BMC Genomics 2007, 8:276  doi:10.1186/1471-2164-8-276

Published: 14 August 2007

Abstract

Background

Diagnostics and disease-management strategies require technologies to enable the simultaneous detection and quantification of a wide range of pathogenic microorganisms. Most multiplex, quantitative detection methods available suffer from compromises between the level of multiplexing, throughput and accuracy of quantification. Here, we demonstrate the efficacy of a novel, high-throughput, ligation-based assay for simultaneous quantitative detection of multiple plant pathogens. The ligation probes, designated Plant Research International-lock probes (PRI-lock probes), are long oligonucleotides with target complementary regions at their 5' and 3' ends. Upon perfect target hybridization, the PRI-lock probes are circularized via enzymatic ligation, subsequently serving as template for individual, standardized amplification via unique probe-specific primers. Adaptation to OpenArrays™, which can accommodate up to 3072 33 nl PCR amplifications, allowed high-throughput real-time quantification.
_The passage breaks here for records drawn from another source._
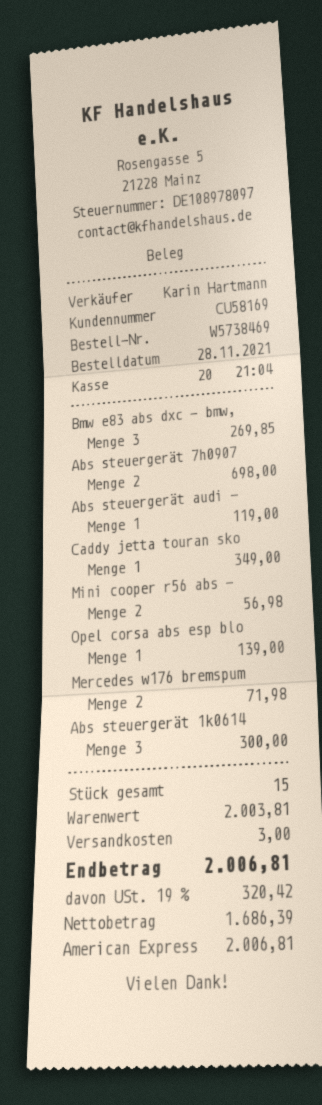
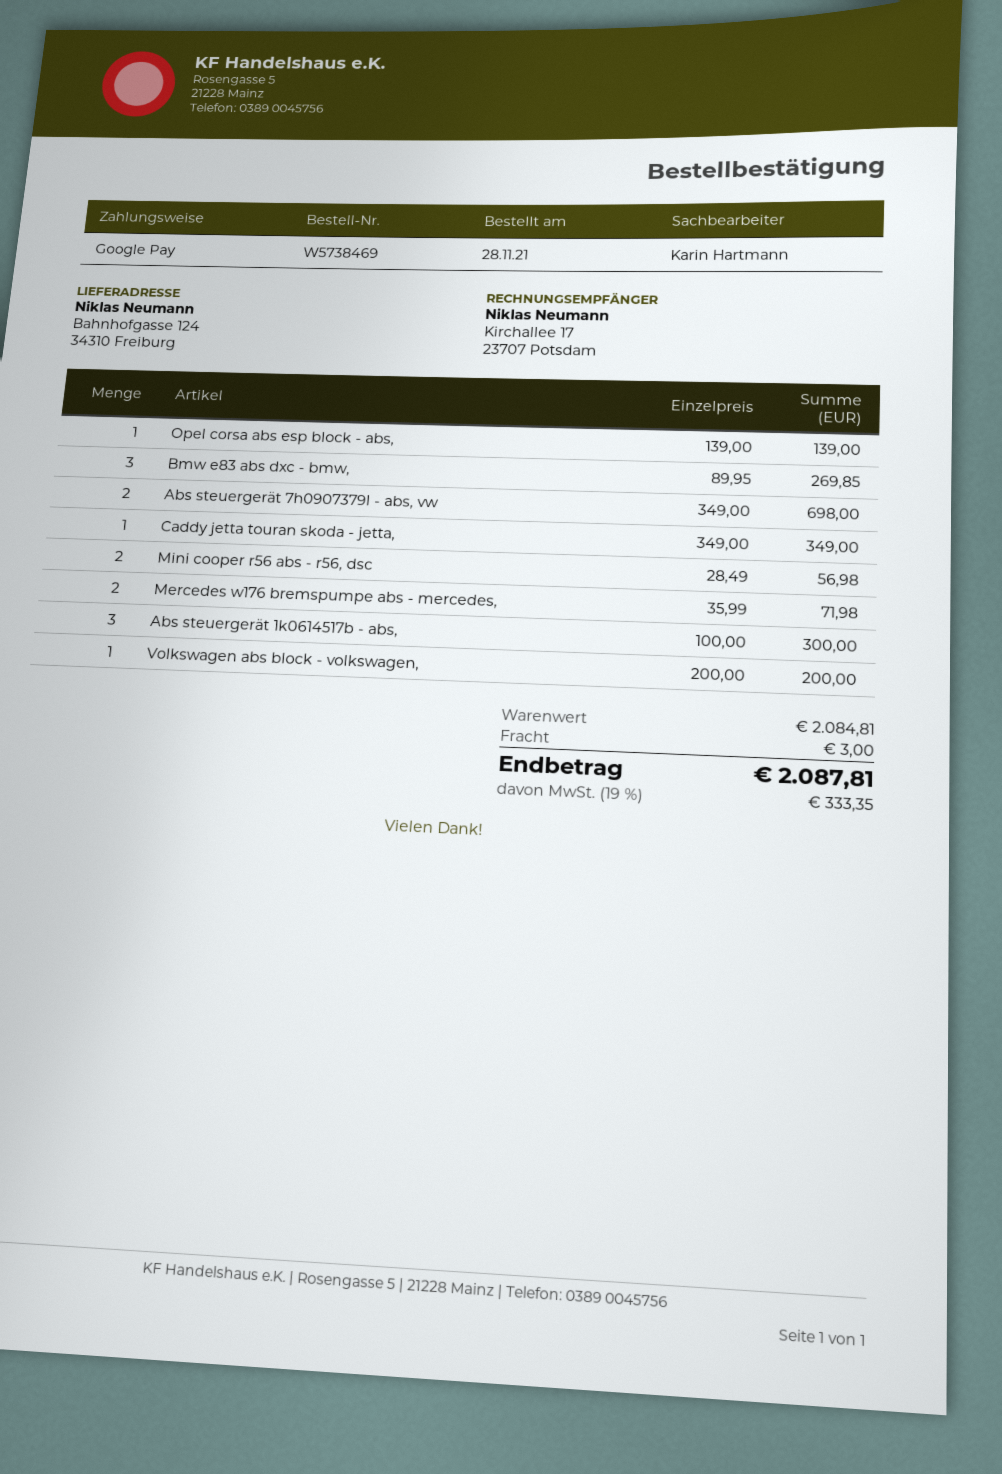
payment method: American Express -> Google Pay
Abs steuergerät audi -: 1 for 119.00 -> none
Volkswagen abs block - volkswagen,: none -> 1 for 200.00
subtotal: 2003.81 -> 2084.81
tax: 19% = 320.42 -> 19% = 333.35
total: 2006.81 -> 2087.81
The assay combines the multiplex capabilities and specificity of ligation reactions with high-throughput real-time PCR in the OpenArray™, resulting in a flexible, quantitative multiplex diagnostic system.

Results

The performance of the PRI-lock detection system was demonstrated using 13 probes targeting several significant plant pathogens at different taxonomic levels. All probes specifically detected their corresponding targets and provided perfect discrimination against non-target organisms with very similar ligation target sites. The nucleic acid targets could be reliably quantified over 5 orders of magnitude with a dynamic detection range of more than 104. Pathogen quantification was equally robust in single target versus mixed target assays.

Conclusion

This novel assay enables very specific, high-throughput, quantitative detection of multiple pathogens over a wide range of target concentrations and should be easily adaptable for versatile diagnostic purposes.